"The Library of Babel" explores the fine line between the material act of writing and the meaning of language. We tend to take it for granted that most things that are written down are legible, but in the case of the Library, most of what is written down is totally incomprehensible to its inhabitants. In one giant thought experiment, Borges takes us through all of the implications of living in a world where writing exists for its own sake, and people have to try to interpret it with human inventions like languages and codes. In the end, Borges blows our mind by showing us how language itself unravels in the face of the eternal Library. Can we even be sure we understand the very story we're reading?

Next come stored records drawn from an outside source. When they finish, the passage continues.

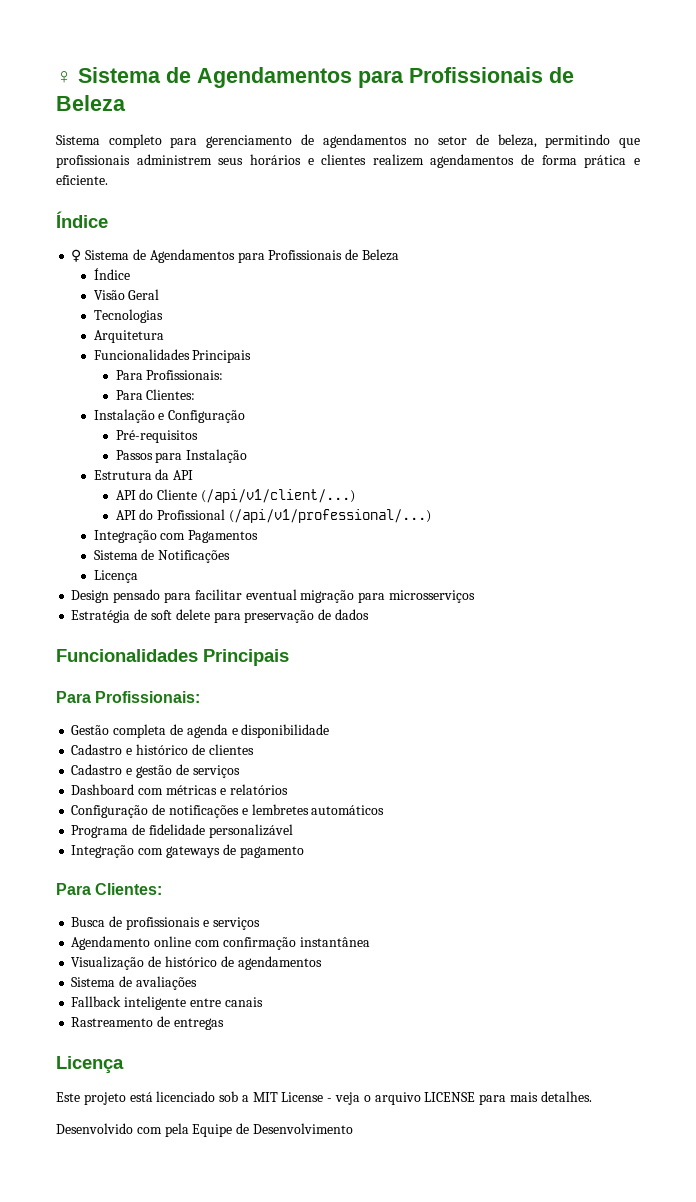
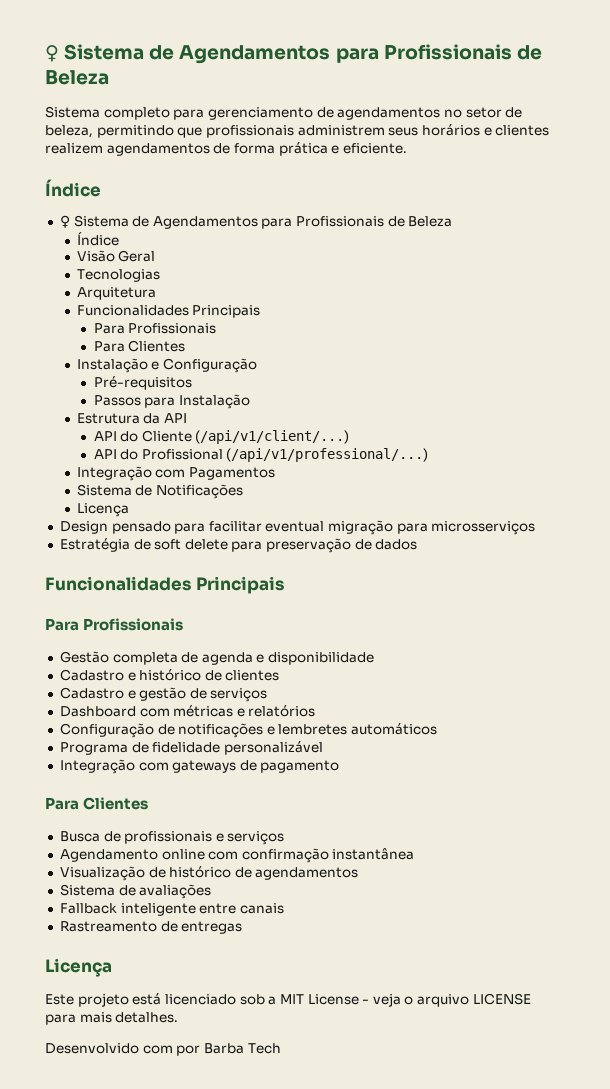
  Arquitetura
  Funcionalidades Principais
- Para Profissionais:
- Para Clientes:
+ Para Profissionais
+ Para Clientes
  Estratégia de soft delete para preservação de dados
  Funcionalidades Principais
- Para Profissionais:
+ Para Profissionais
  Integração com gateways de pagamento
- Para Clientes:
+ Para Clientes
- Desenvolvido com pela Equipe de Desenvolvimento
+ Desenvolvido com por Barba Tech

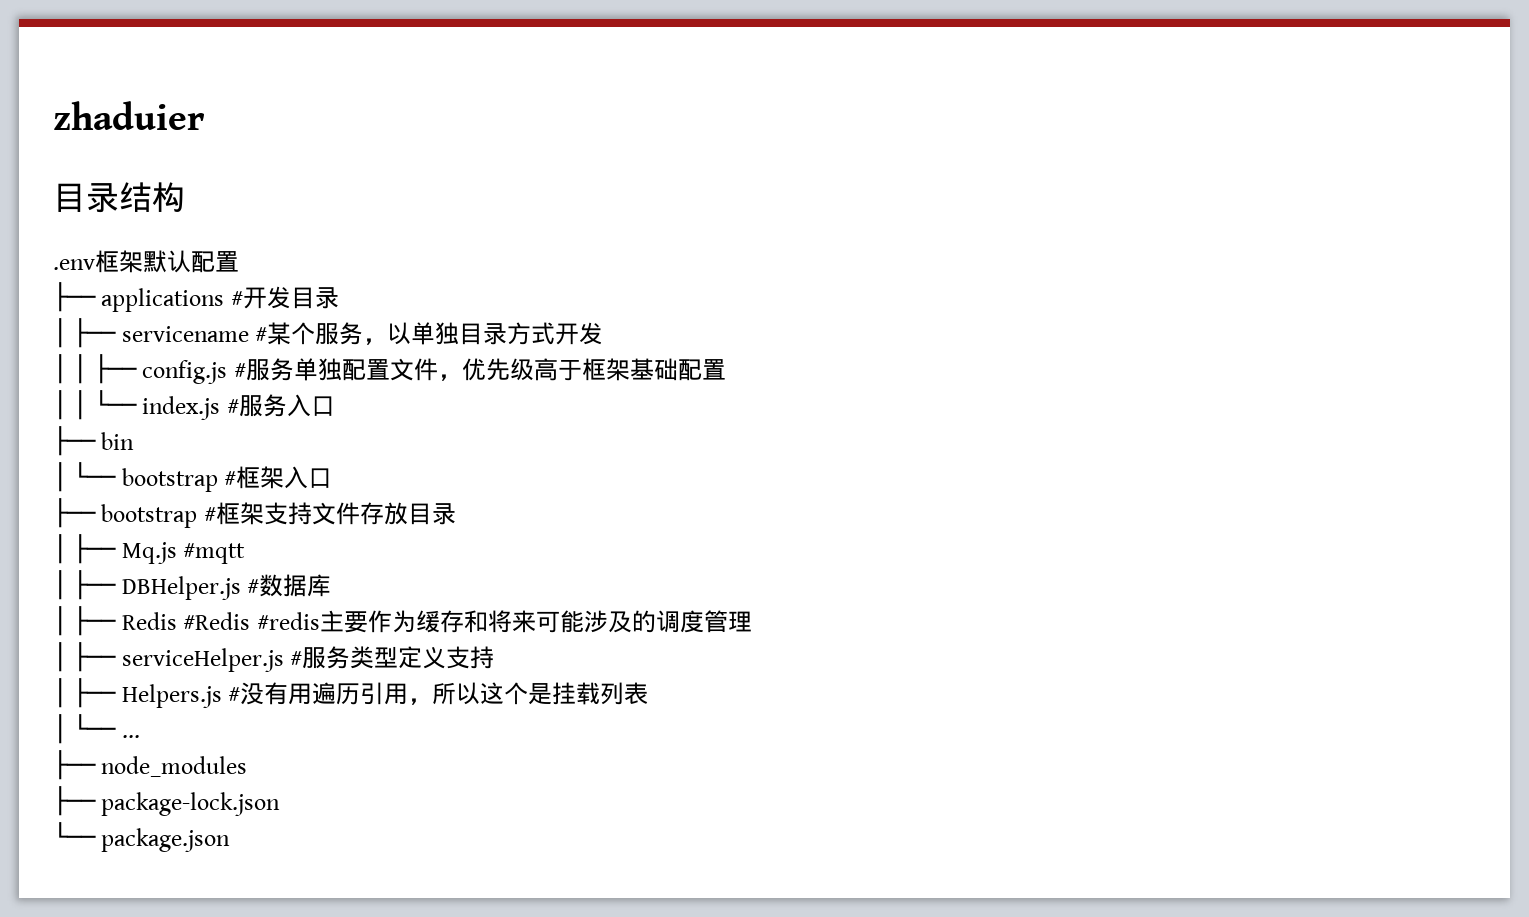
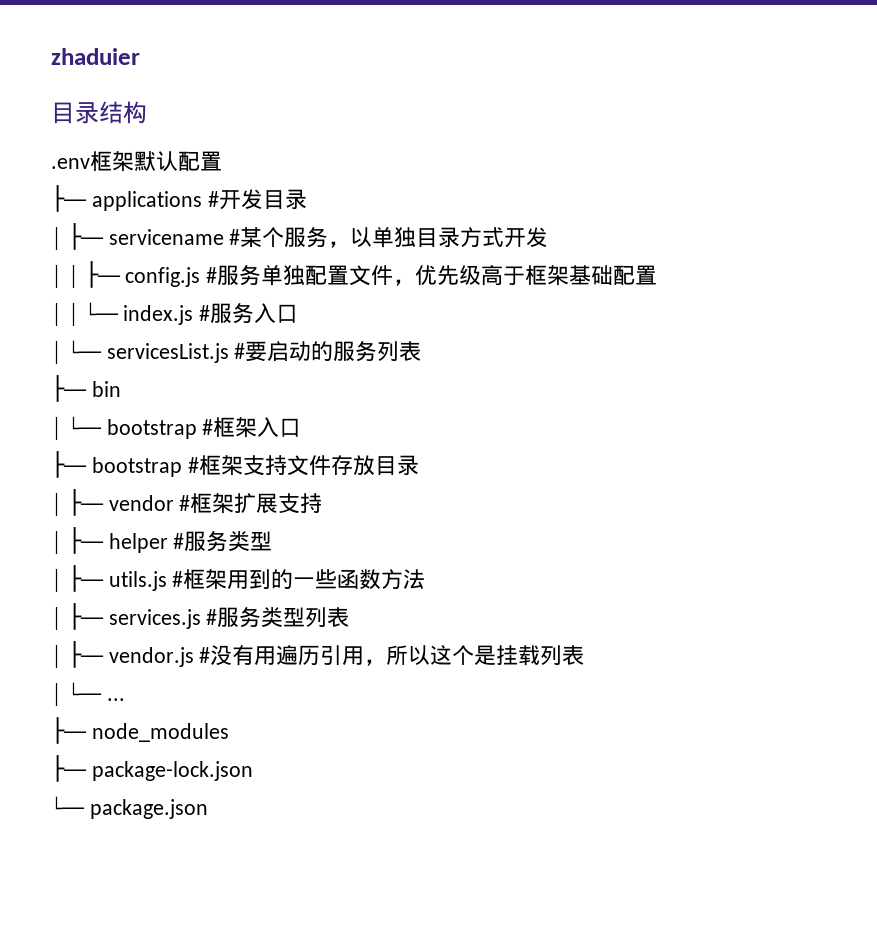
+ │ └── servicesList.js #要启动的服务列表
- │ ├── Mq.js #mqtt
- │ ├── DBHelper.js #数据库
- │ ├── Redis #Redis #redis主要作为缓存和将来可能涉及的调度管理
- │ ├── serviceHelper.js #服务类型定义支持
- │ ├── Helpers.js #没有用遍历引用，所以这个是挂载列表
+ │ ├── vendor #框架扩展支持
+ │ ├── helper #服务类型
+ │ ├── utils.js #框架用到的一些函数方法
+ │ ├── services.js #服务类型列表
+ │ ├── vendor.js #没有用遍历引用，所以这个是挂载列表

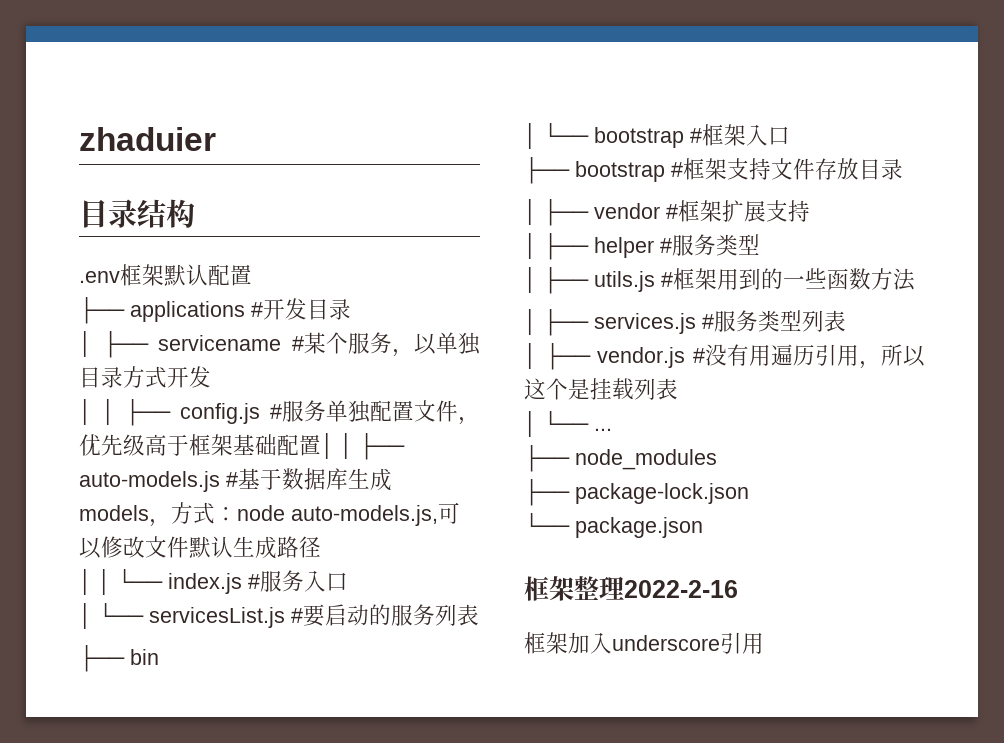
- │ │ ├── config.js #服务单独配置文件，优先级高于框架基础配置
+ │ │ ├── config.js #服务单独配置文件，优先级高于框架基础配置│ │ ├── auto-models.js #基于数据库生成models，方式：node auto-models.js,可以修改文件默认生成路径
+ 框架整理2022-2-16
+ 框架加入underscore引用

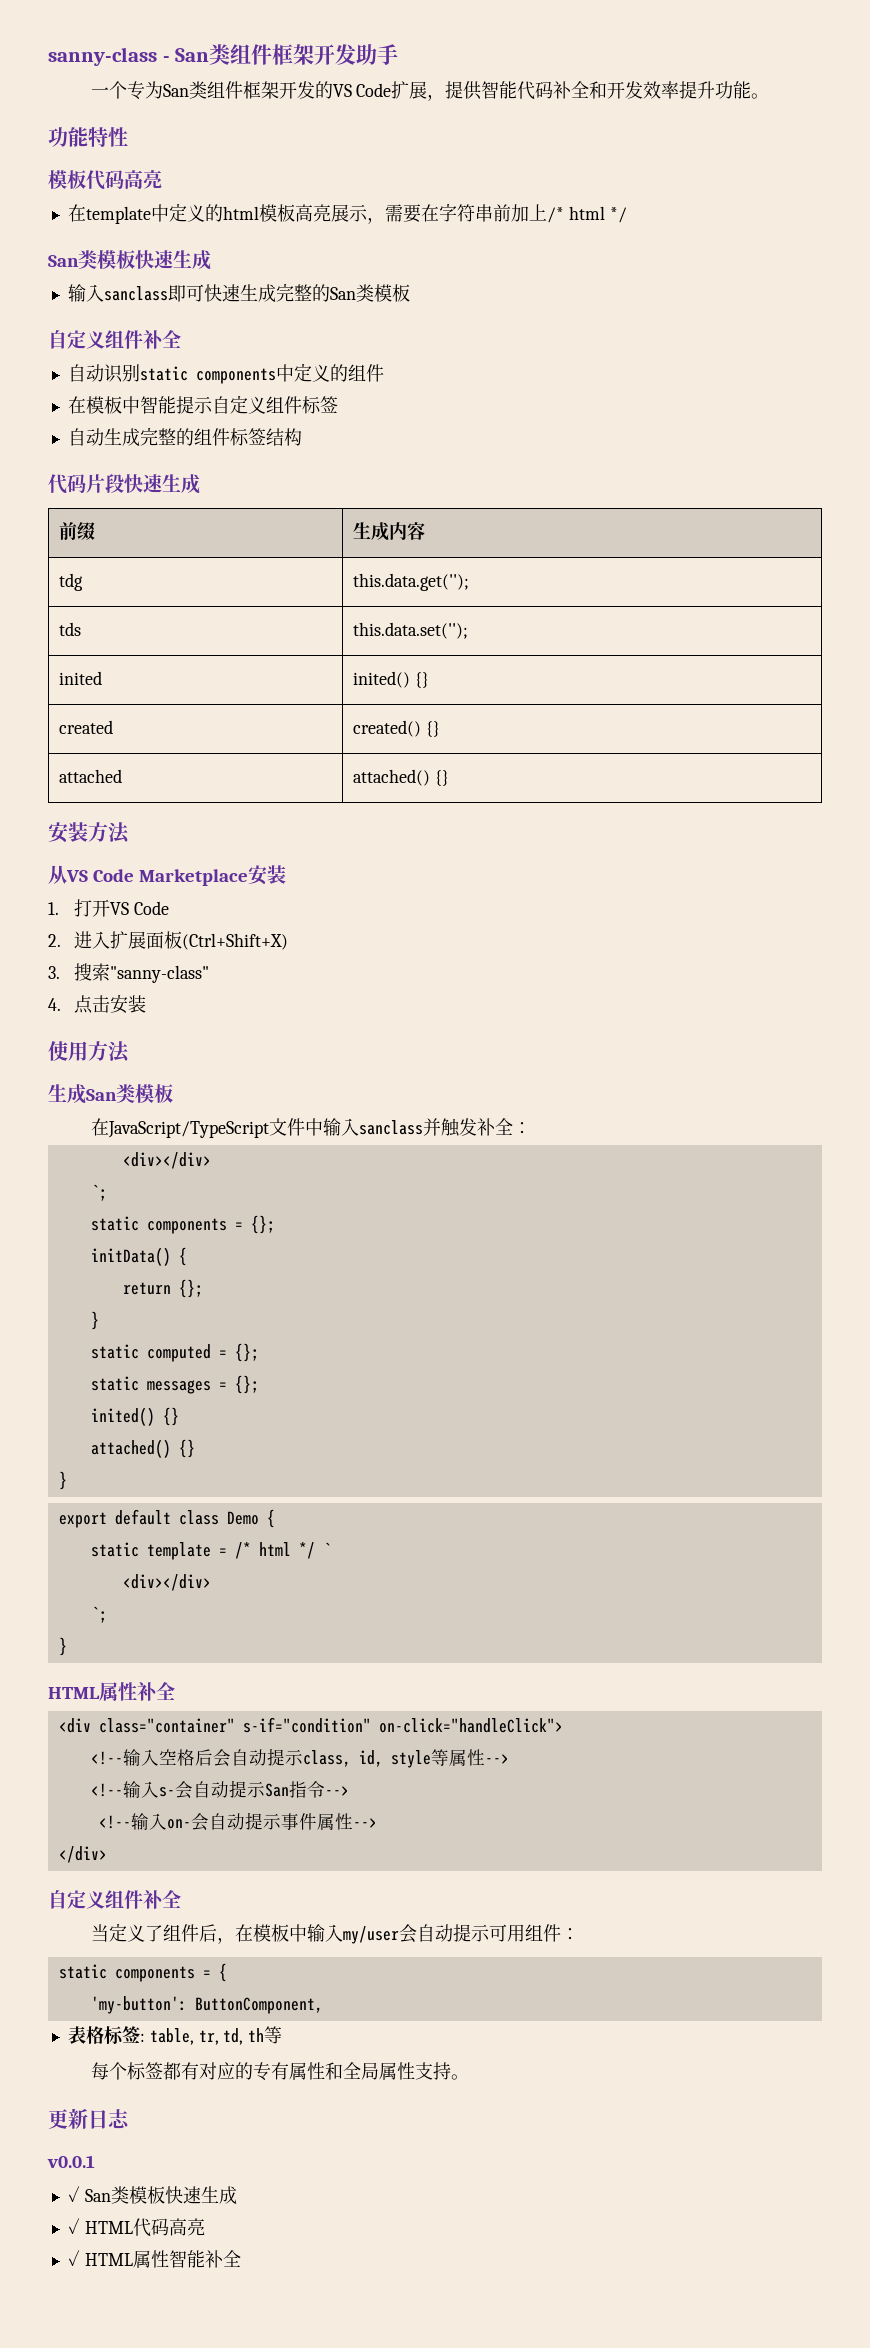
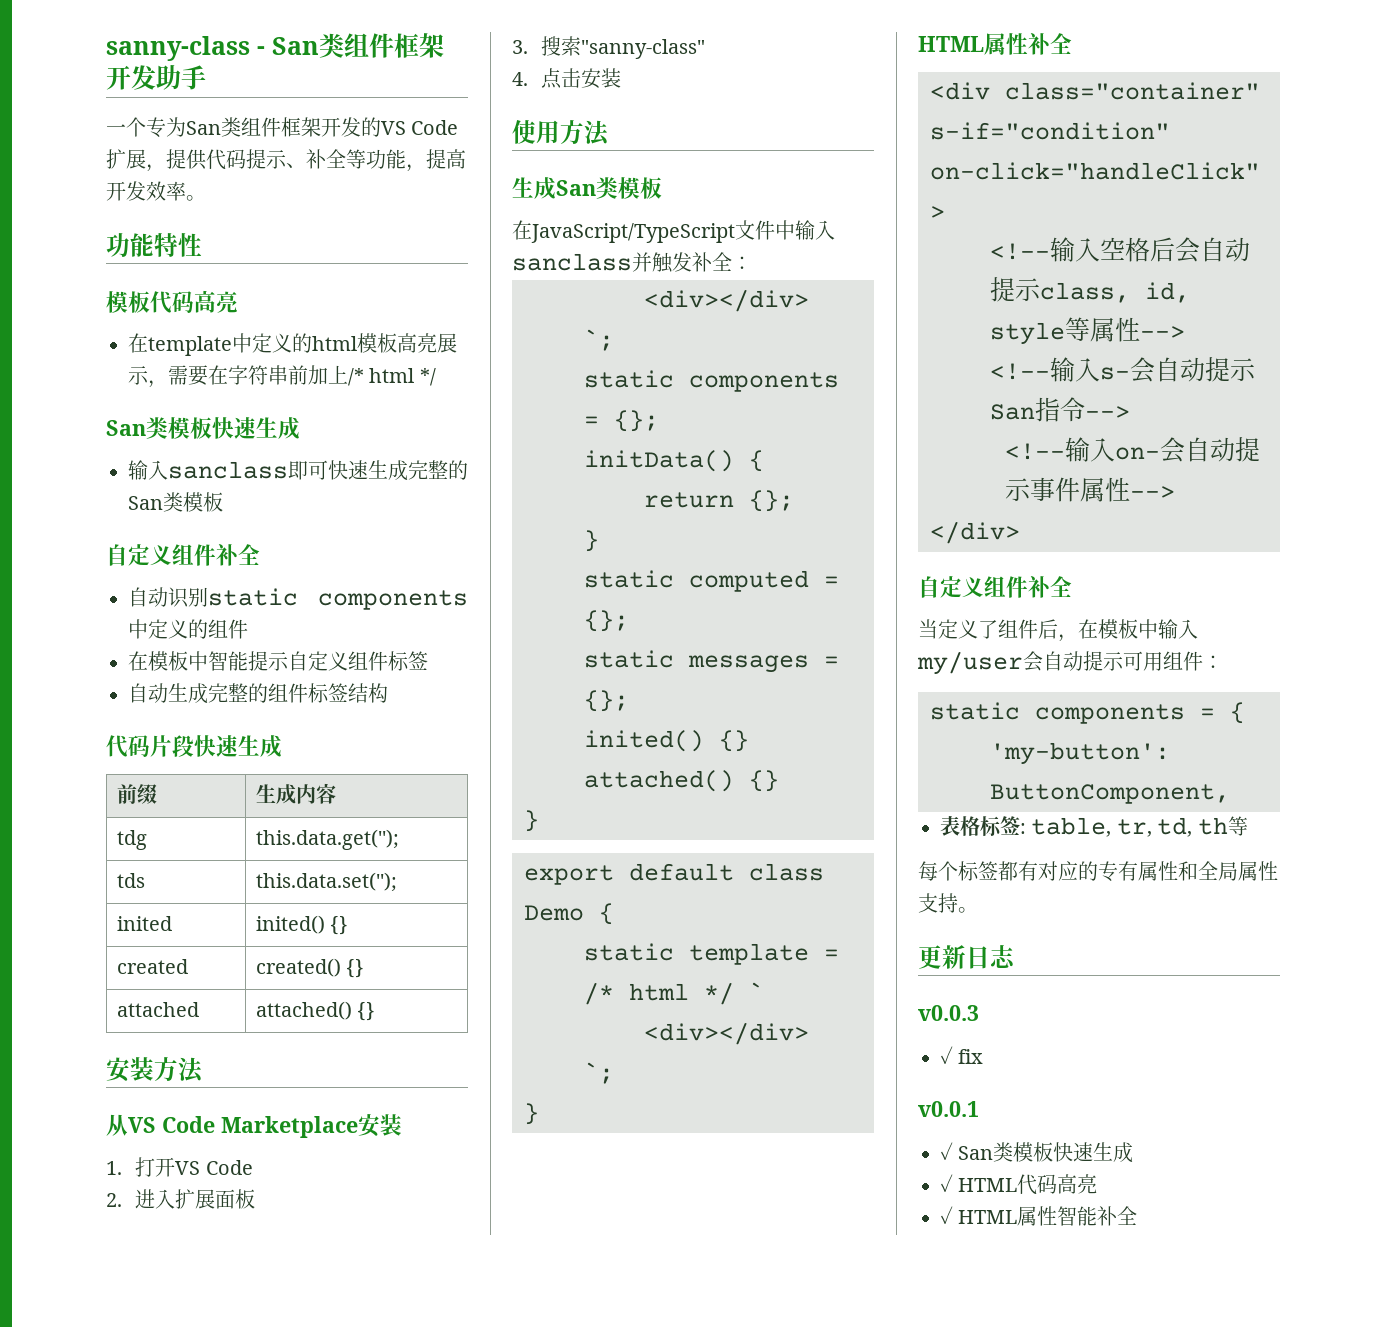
- 一个专为San类组件框架开发的VS Code扩展，提供智能代码补全和开发效率提升功能。
+ 一个专为San类组件框架开发的VS Code扩展，提供代码提示、补全等功能，提高开发效率。
- 2.进入扩展面板(Ctrl+Shift+X)
+ 2.进入扩展面板
+ v0.0.3
+ ✓ fix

Questions About Literature and Writing
- Is there a difference between the writing contained in the books of the Library and the writing done by the librarians?
- How does the librarian know about writers such as Tacitus and Bede, or other librarians such as Letizia Alvarez de Toledo?
- The librarian's question: "You who read me – are you sure you understand my language?" is a paradox. What happens if we admit the possibility that we don't understand the language of the narrator? How does this affect our reading of the story?
- The narrator tells us that, in an attempt to explain the jumbled writing of the books in the Library, some "have mentioned the possibility of codes; that conjecture has been universally accepted, though not in the sense in which its originators formulated it" (6). What does he mean by this? In what sense did the "originators" of this theory think the books were encoded? How does the narrator think the books are encoded?
Chew on This
Writing is completely meaningless in this story. Any meaning it may have is projected onto it by the human inhabitants of the Library.